DATA FOR THIS TASK »
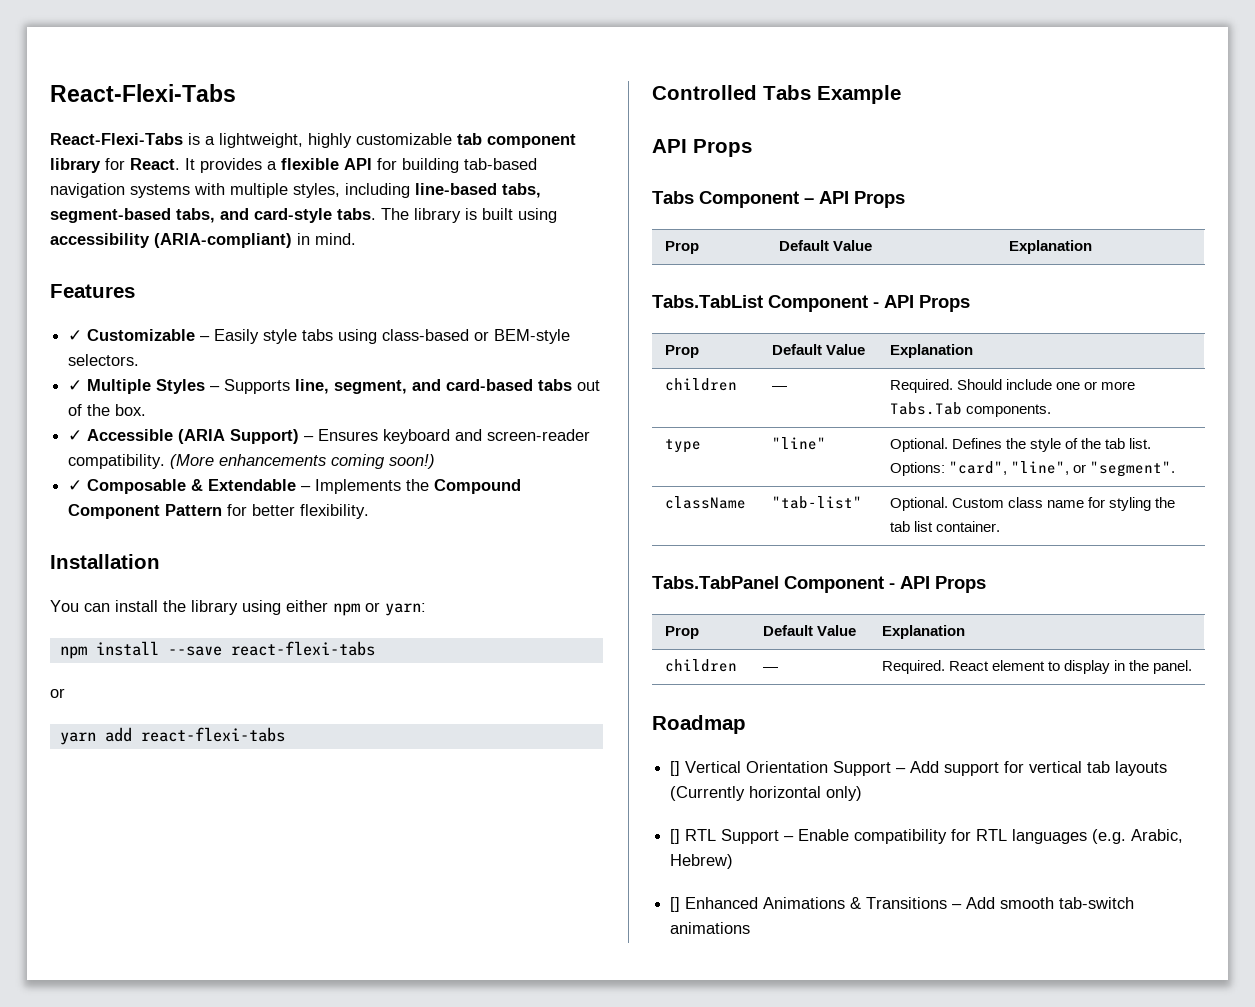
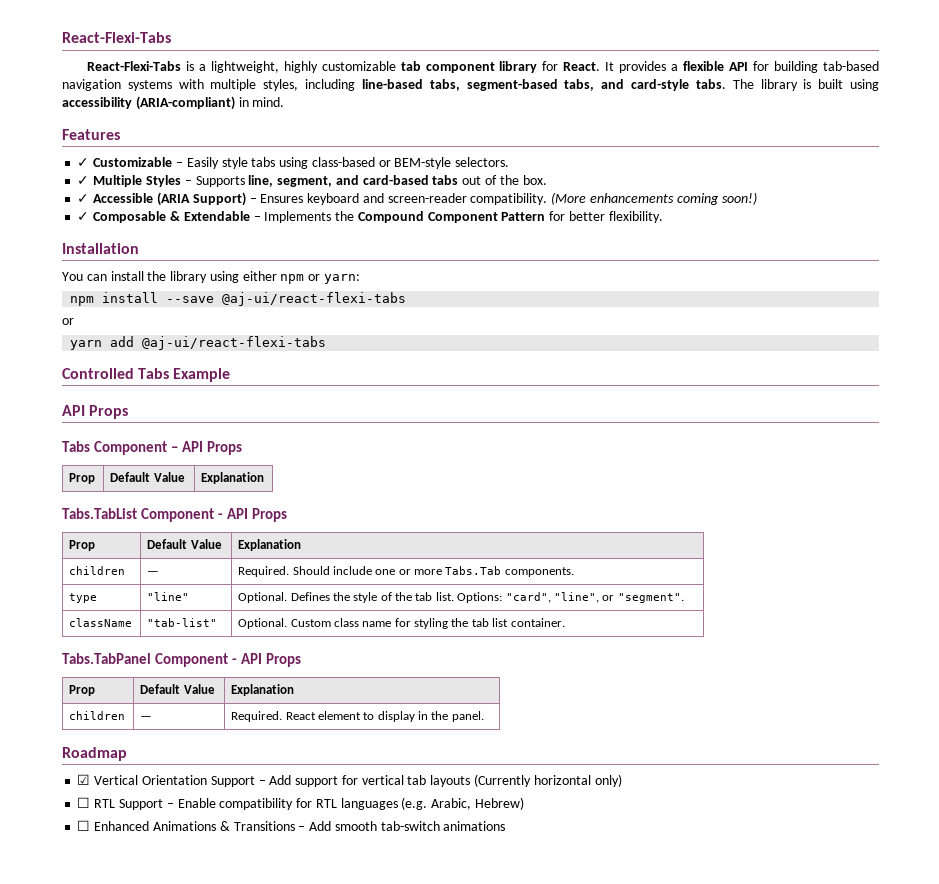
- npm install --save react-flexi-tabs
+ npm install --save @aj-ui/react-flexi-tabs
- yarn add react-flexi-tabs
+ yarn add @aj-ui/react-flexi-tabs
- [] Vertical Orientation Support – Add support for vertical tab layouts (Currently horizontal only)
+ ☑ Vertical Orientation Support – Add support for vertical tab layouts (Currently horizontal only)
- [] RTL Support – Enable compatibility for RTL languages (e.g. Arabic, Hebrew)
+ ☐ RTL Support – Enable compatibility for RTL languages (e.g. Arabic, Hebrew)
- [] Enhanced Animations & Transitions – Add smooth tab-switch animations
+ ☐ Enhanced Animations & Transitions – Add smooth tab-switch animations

WHAT YOU WILL DO »
In the entries above, take the line containing "- [] RTL Support" and each later line through the last, and repeat them exactly. Output nothing else.

RESPONSE TO THIS TASK »
- [] RTL Support – Enable compatibility for RTL languages (e.g. Arabic, Hebrew)
+ ☐ RTL Support – Enable compatibility for RTL languages (e.g. Arabic, Hebrew)
- [] Enhanced Animations & Transitions – Add smooth tab-switch animations
+ ☐ Enhanced Animations & Transitions – Add smooth tab-switch animations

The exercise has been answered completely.